Most good saunas (and they are good, by British standards at least) also have a Turkish-style steam bath. Here, the rules regarding towels are the exact reverse. While it makes sense to use a towel on the wooden benches of a sauna, against the tiles and marble of a Turkish bath it would be unhygienic.

Today I go into the Turkish bath. I leave my towel and my swimming trunks in the appointed place and enter the closed, windowless steam room. As it is full of vapour it takes me a few seconds before I can see whether there is anybody else in there.

Through the mist I make out one man lying prostrate in the far corner. I head for the other corner and lie down. Another rule in these places is that there should be no talking.

I lie there for ten minutes or so. I am about to doze off when there is an unexpected sign of life from the other corner. A squeak, then a squelch, then a parp. As signs go, it is unmistakable. My neighbour has broken wind.

I am not a tut-tutter.
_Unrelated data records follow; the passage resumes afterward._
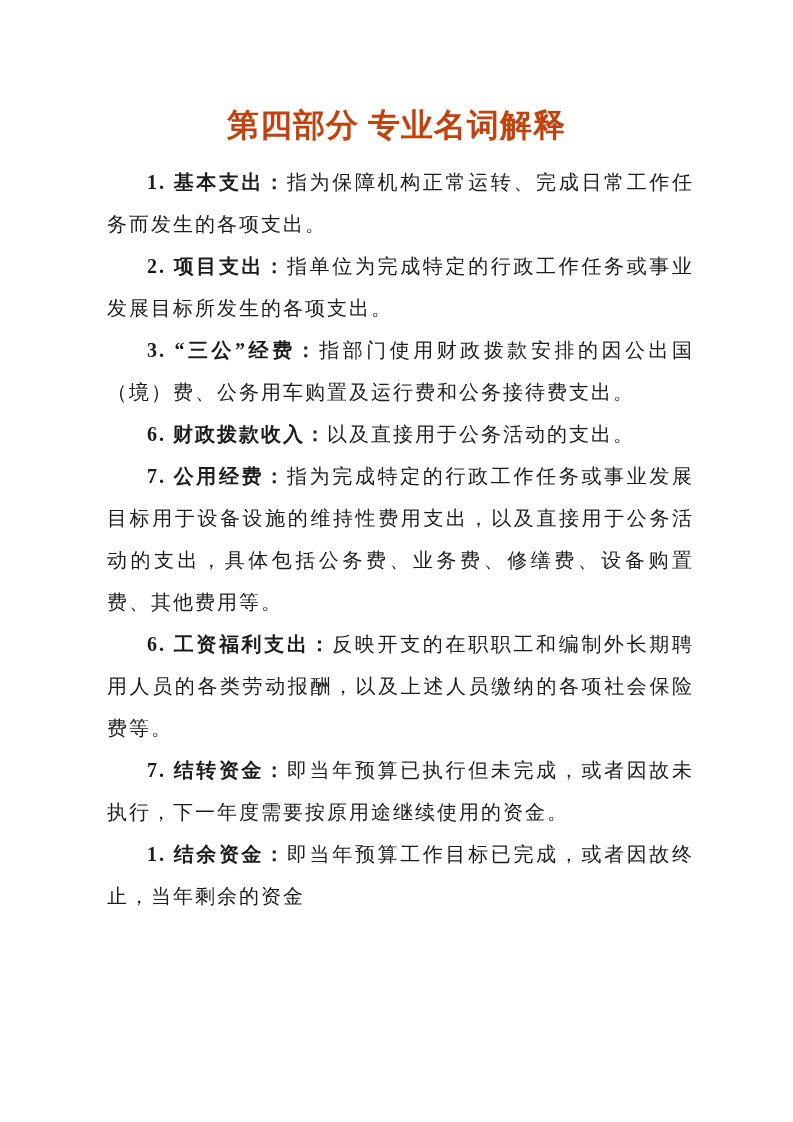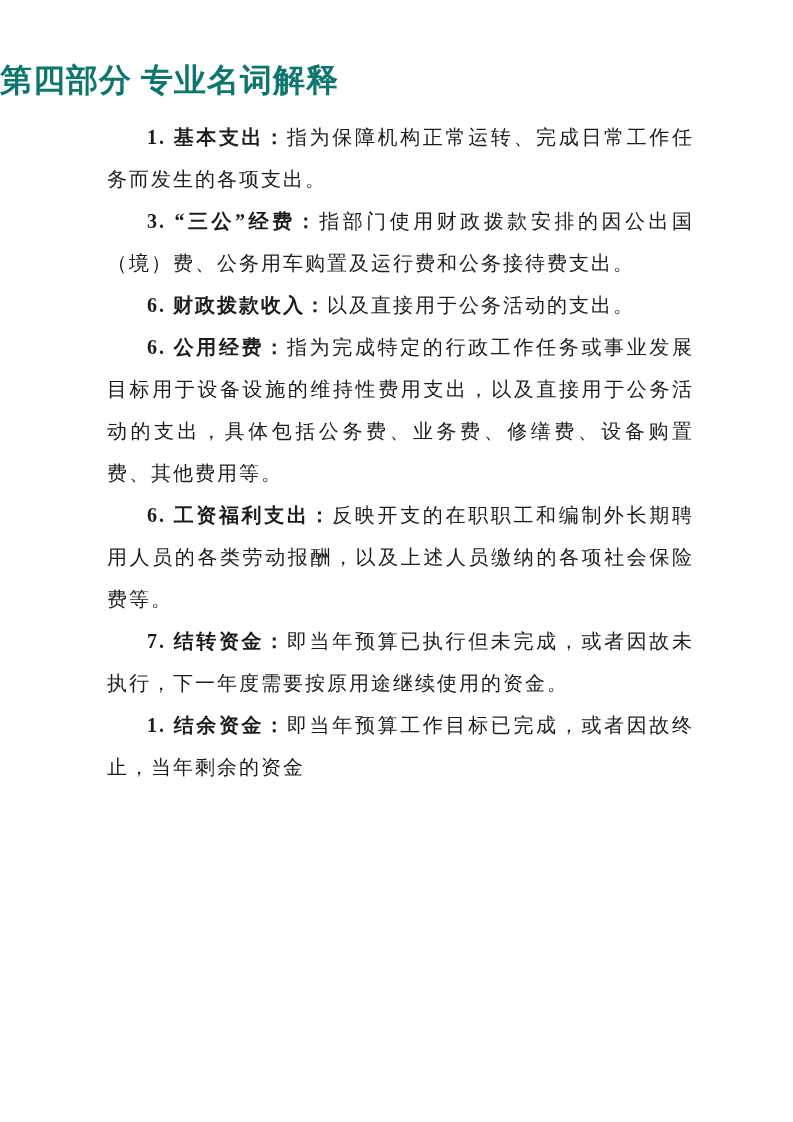--- a/index.html
+++ b/index.html
@@ -12,26 +12,27 @@
     width: 793px;
     height: 1122px;
     background: #ffffff;
     overflow: hidden;
     box-sizing: border-box;
     font-family: "Liberation Serif", "DejaVu Serif", serif;
     color: #1c1c1c;
   }
   .title {
     margin: 0;
-    padding-top: 57px;
+    padding-top: 102px;
+    text-align: center;
     font-size: 32px;
     line-height: 46px;
     font-weight: 700;
     letter-spacing: 1px;
-    color: #0f766e;
+    color: #c2410c;
     white-space: pre;
   }
   .content {
     margin-top: 13px;
     padding-left: 107px;
     padding-right: 99px;
   }
   .para {
     margin: 0;
     font-size: 20px;
@@ -49,26 +50,27 @@
   }
 </style>
 </head>
 <body>
 
 <div class="page">
   <h1 class="title">第四部分 专业名词解释</h1>
   <div class="content">
   <p class="para"><span class="term">1. 基本支出：</span><span class="def">指为保障机构正常运转、完成日常工作任务而发生的各项支出。</span></p>
 
+  <p class="para"><span class="term">2. 项目支出：</span><span class="def">指单位为完成特定的行政工作任务或事业发展目标所发生的各项支出。</span></p>
 
   <p class="para"><span class="term">3. “三公”经费：</span><span class="def">指部门使用财政拨款安排的因公出国（境）费、公务用车购置及运行费和公务接待费支出。</span></p>
 
   <p class="para"><span class="term">6. 财政拨款收入：</span><span class="def">以及直接用于公务活动的支出。</span></p>
 
-  <p class="para"><span class="term">6. 公用经费：</span><span class="def">指为完成特定的行政工作任务或事业发展目标用于设备设施的维持性费用支出，以及直接用于公务活动的支出，具体包括公务费、业务费、修缮费、设备购置费、其他费用等。</span></p>
+  <p class="para"><span class="term">7. 公用经费：</span><span class="def">指为完成特定的行政工作任务或事业发展目标用于设备设施的维持性费用支出，以及直接用于公务活动的支出，具体包括公务费、业务费、修缮费、设备购置费、其他费用等。</span></p>
 
   <p class="para"><span class="term">6. 工资福利支出：</span><span class="def">反映开支的在职职工和编制外长期聘用人员的各类劳动报酬，以及上述人员缴纳的各项社会保险费等。</span></p>
 
   <p class="para"><span class="term">7. 结转资金：</span><span class="def">即当年预算已执行但未完成，或者因故未执行，下一年度需要按原用途继续使用的资金。</span></p>
 
   <p class="para"><span class="term">1. 结余资金：</span><span class="def">即当年预算工作目标已完成，或者因故终止，当年剩余的资金</span></p>
 </div>
 </div>
 
 </body></html>

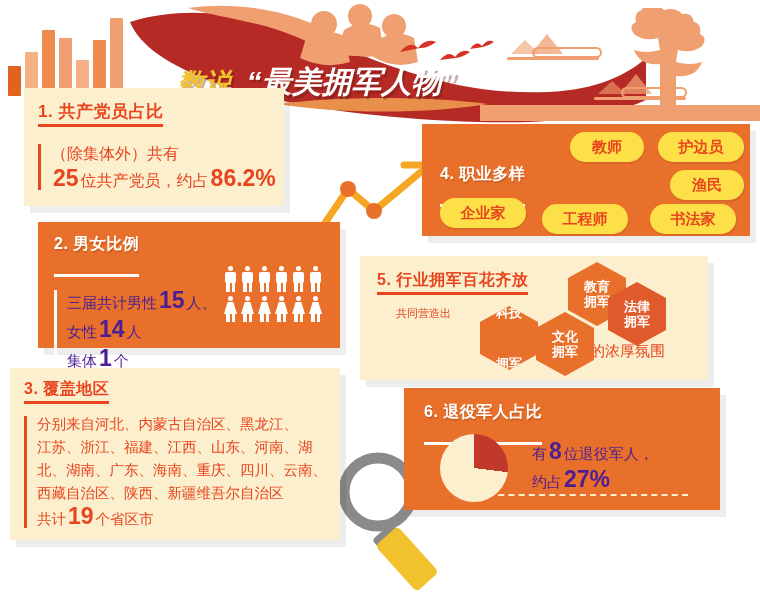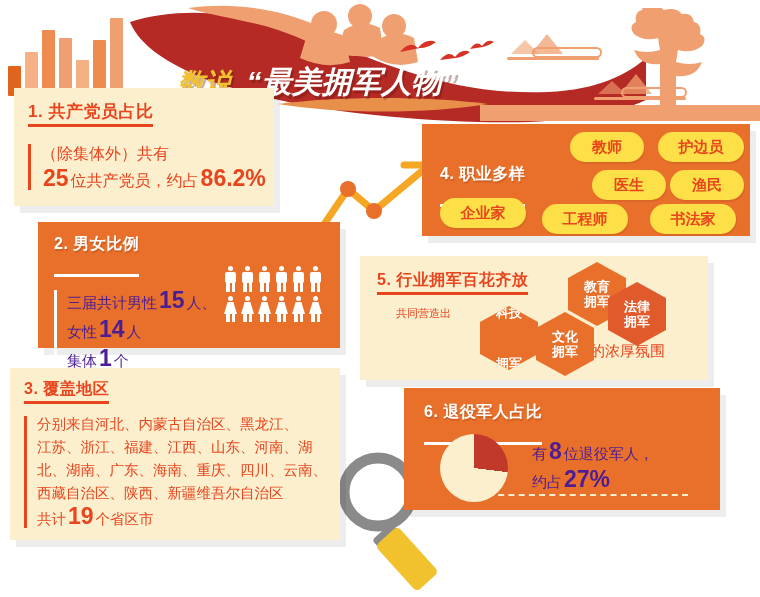--- a/index.html
+++ b/index.html
@@ -56,21 +56,21 @@
   .body-block:before{content:"";position:absolute;left:0;top:3px;bottom:3px;width:3px;}
   .cream .body-block:before{background:#E8451E;}
   .orange .body-block:before{background:#ffffff;}
 
   .line{white-space:nowrap;}
   .cream .line{color:#E8451E;}
   .orange .line{color:#4c1d95;}
   .num{font-weight:bold;font-size:23px;padding:0 2px;letter-spacing:0px;}
 
   
-  #p1{left:14px;top:88px;width:260px;height:118px;padding:12px 14px;}
+  #p1{left:24px;top:88px;width:260px;height:118px;padding:12px 14px;}
   #p1 .ptitle{font-size:17px;}
   #p1 .body-block{margin-top:14px;}
   #p1 .line{font-size:16px;line-height:25px;}
 
   
   #p2{left:38px;top:222px;width:302px;height:126px;padding:12px 16px;}
   #p2 .ptitle{font-size:16px;}
   #p2 .body-block{margin-top:10px;}
   #p2 .line{font-size:15px;line-height:26px;}
   #people{position:absolute;right:12px;top:44px;width:105px;}
@@ -314,21 +314,20 @@
       <div class="line">
         <span>共计</span><span class="num">19</span><span>个省区市</span>
       </div>
     </div>
   </div>
 
   <div class="panel orange" id="p4">
     <div class="ptitle">4. 职业多样</div>
   <div class="pill" style="left: 148px; top: 8px; width: 74px;">教师</div>
       <div class="pill" style="left: 236px; top: 8px; width: 86px;">护边员</div>
-      <div class="pill" style="left: 170px; top: 46px; width: 74px;">医生</div>
       <div class="pill" style="left: 248px; top: 46px; width: 74px;">渔民</div>
       <div class="pill" style="left: 18px; top: 74px; width: 86px;">企业家</div>
       <div class="pill" style="left: 120px; top: 80px; width: 86px;">工程师</div>
       <div class="pill" style="left: 228px; top: 80px; width: 86px;">书法家</div>
     </div>
 
   <div class="panel cream" id="p5">
     <div class="ptitle">5. 行业拥军百花齐放</div>
     <div class="sub">共同营造出</div>
     <div class="tail">的浓厚氛围</div>

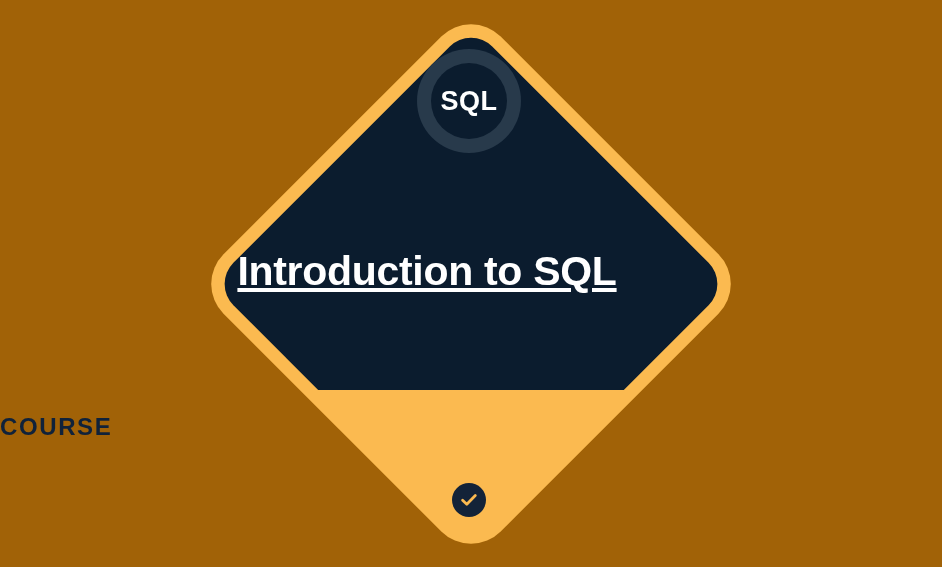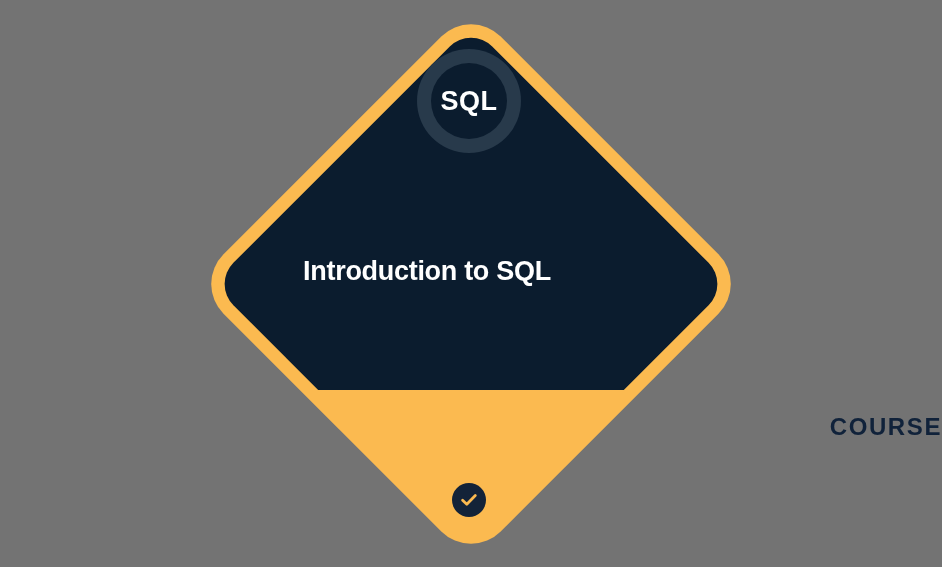--- a/index.html
+++ b/index.html
@@ -12,21 +12,21 @@
     width: 942px;
     height: 567px;
     overflow: hidden;
     font-family: "Liberation Sans", sans-serif;
   }
 
   #badge-canvas {
     position: relative;
     width: 942px;
     height: 567px;
-    background: #737373;
+    background: #a16207;
   }
 
   
   .diamond-wrap {
     position: absolute;
     left: 0;
     top: 0;
     width: 942px;
     height: 567px;
   }
@@ -91,35 +91,36 @@
   }
 
   
   .course-title {
     position: absolute;
     left: 0;
     top: 245px;
     width: 854px;
     text-align: center;
     color: #ffffff;
-    font-size: 27px;
+    font-size: 41px;
     font-weight: 700;
     letter-spacing: -0.3px;
     line-height: 52px;
     font-family: "Liberation Sans", sans-serif;
     white-space: nowrap;
+    text-decoration: underline;
   }
 
   
   .status-block {
     position: absolute;
     left: 0;
     top: 409px;
     width: 942px;
-    text-align: right;
+    text-align: left;
   }
   .status-line {
     display: block;
     color: #10223a;
     font-size: 24px;
     font-weight: 700;
     letter-spacing: 1.6px;
     line-height: 35px;
     font-family: "Liberation Sans", sans-serif;
   }

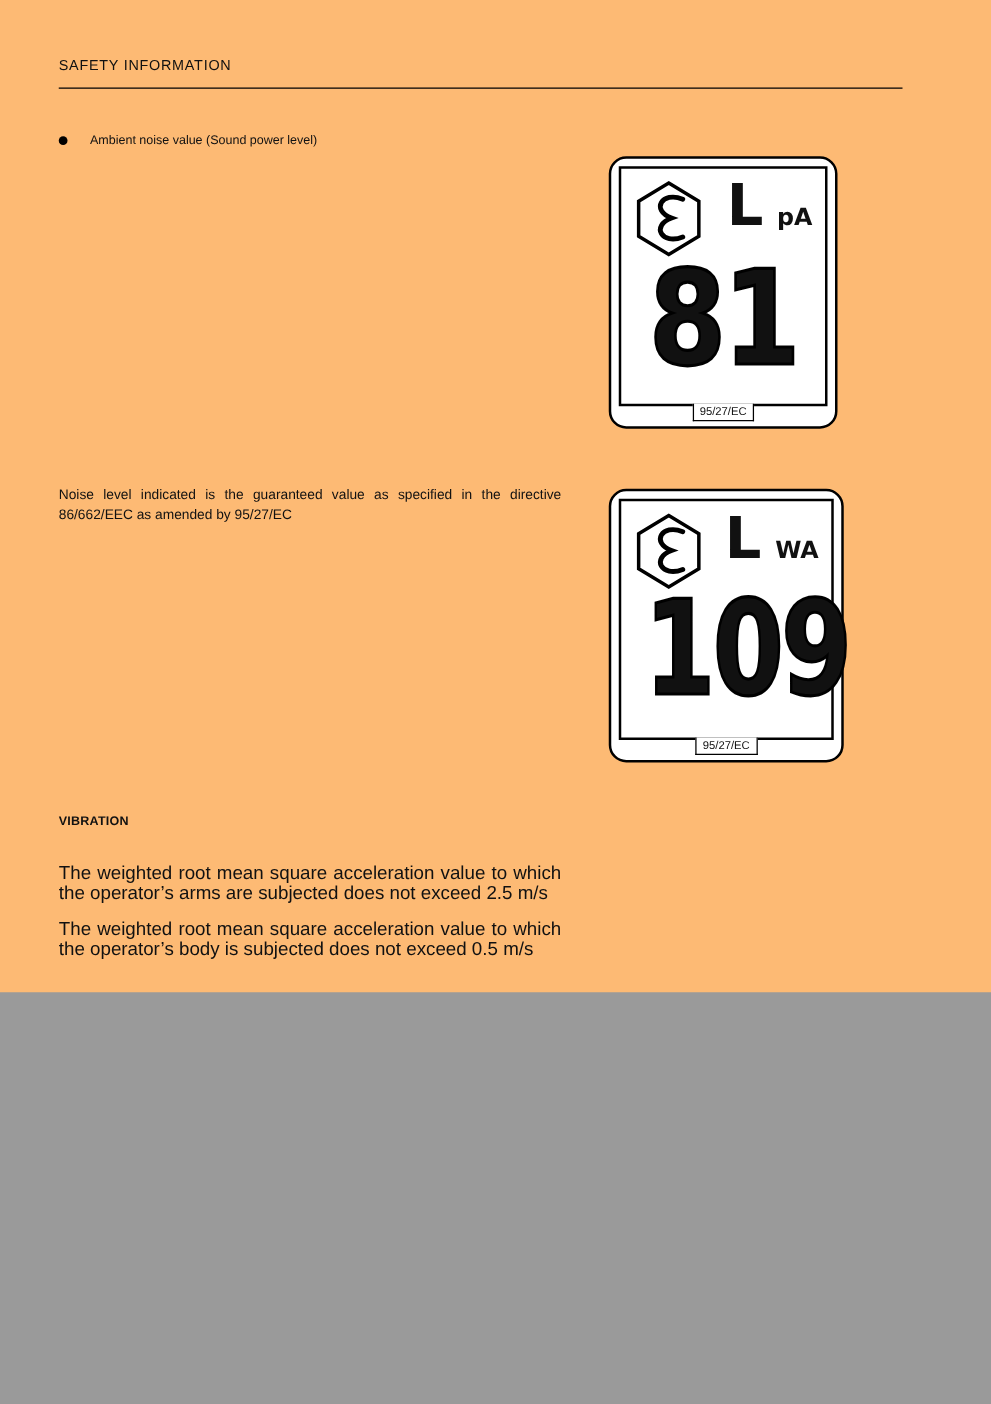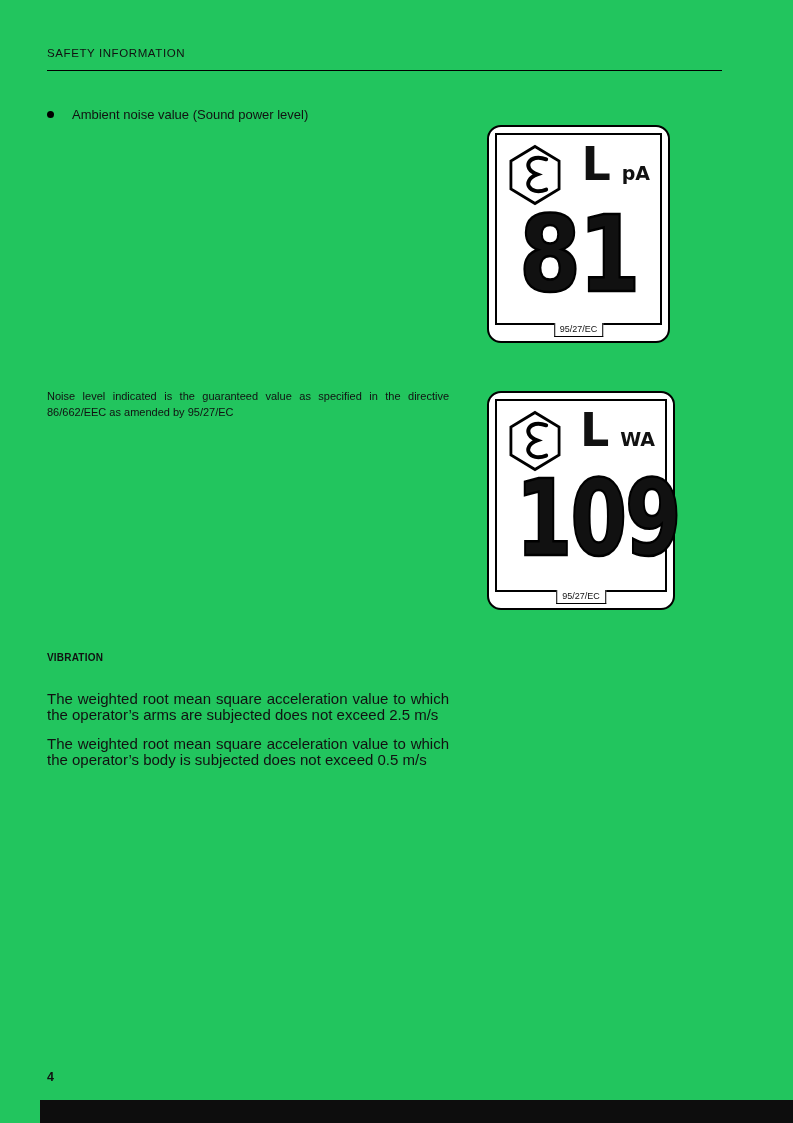--- a/index.html
+++ b/index.html
@@ -1,31 +1,31 @@
 <!DOCTYPE html>
 <html><head>
 <meta charset="utf-8">
 <style>
   * { margin:0; padding:0; box-sizing:border-box; }
   html,body { background:#9a9a9a; }
   .page {
-    position:relative; width:793px; height:1123px; margin:0 auto;
-    background:#22c55e; color:#111;
+    position:relative; width:793px; height:794px; margin:0 auto;
+    background:#fdba74; color:#111;
     font-family:"Liberation Sans", sans-serif;
     overflow:hidden;
   }
 
   
   .doc-header { position:absolute; left:47px; top:47px; font-size:11.5px; letter-spacing:0.6px; }
   .header-rule { position:absolute; left:47px; top:70px; width:675px; border-top:1.5px solid #000; }
 
   
   .bullet-row { position:absolute; left:47px; top:107px; display:flex; align-items:center; }
   .bullet-dot { width:7px; height:7px; background:#000; border-radius:50%; display:inline-block; margin-right:18px; }
-  .bullet-text { font-size:13px; }
+  .bullet-text { font-size:10px; }
 
   
   .para { position:absolute; left:47px; width:402px; font-size:11px; line-height:16px; text-align:justify; }
   .noise-para { top:388px; }
 
   .section-heading { position:absolute; left:47px; top:652px; font-size:10px; font-weight:bold; letter-spacing:0.2px; }
   .vib-block { position:absolute; left:47px; top:691px; width:402px; }
   .vib-block p { font-size:15px; line-height:16px; margin-bottom:13px; text-align:justify; }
I am frankly too shy to tut-tut. As I am also British, I know that to get up and leave now would be to acknowledge the indiscretion and embarrass my opposite number, who presumably did not intend to do this. And so I resolve to tough this one out.

About five minutes later, a third man enters the room. As both accessible corners are taken, he sits on the marble bench between us. On a towel.

Like I say, I am not a tut-tutter. I have no morals and yet I am a very moral person, as Oscar Wilde once put it. My understanding of how to tough out an embarrassing situation is to keep quiet, say nothing a wait for it to blow over (no pun intended). I am about to learn from my neighbour in the far corner that when it comes to toughing it out, there is another altogether more innovative strategy.

A couple of minutes later he sits up, sees that he is in company and fixes his gaze angrily on the man with the towel. “Hey!”, he says “you’re not supposed to bring that in here!” Now I have to leave. If I stay in here a second longer I’ll burst out laughing.

From a juristical point of view he is absolutely in the right. There is a rule about when to use towels under your bottom but there is no rule relating to breaking wind. With my British belief in natural justice and comeuppances and glass houses I am appalled that he had the temerity –but there is nothing about glass houses in the rule book.

I have just learned a valuable lesson about moralising. In my world those who live in glass houses shouldn’t throw stones. For the morally obsessed who live their lives by codes and rules the thinking is quite different.

When one finds oneself surrounded on all sides by glass, that is exactly the time to start lobbing projectiles. Not to do so would leave oneself open to marauders. When one’s lines are transparently bare, attack is the best form of defence. Similarly, if you are scared of getting caught with a bottle of wine in your hand, throw up a smokescreen by preaching about water.

Greenhouse-bombing happens a lot in Germany. Mention the phrase “drink water and slurp wine” and most people will think of Uli Hoeness, the millionaire football president who criticised German businesses for not paying their taxes and then got three years in jail for tax evasion.

This is not a uniquely German phenomenon, but it is one which is widely recognised as a problem here. Personally I blame Napoleon Bonaparte. It is thanks to him that Germany, like the rest of continental Europe, uses a codified civil law system instead of the eminently more sensible case law used in English-speaking countries. Where there are rules, people will cling to them and use them to justify their vices by victimising others.

I also blame my parents. If they had done the decent thing and baptised me into the Church of Scotland I would have found out about all of this years ago.

I shower, step into the cold pool, shower again (all in accordance with the rules), dry, dress and go home.

I’ve had quite enough water for one day. The first thing I do when I step through the door is open a bottle of wine.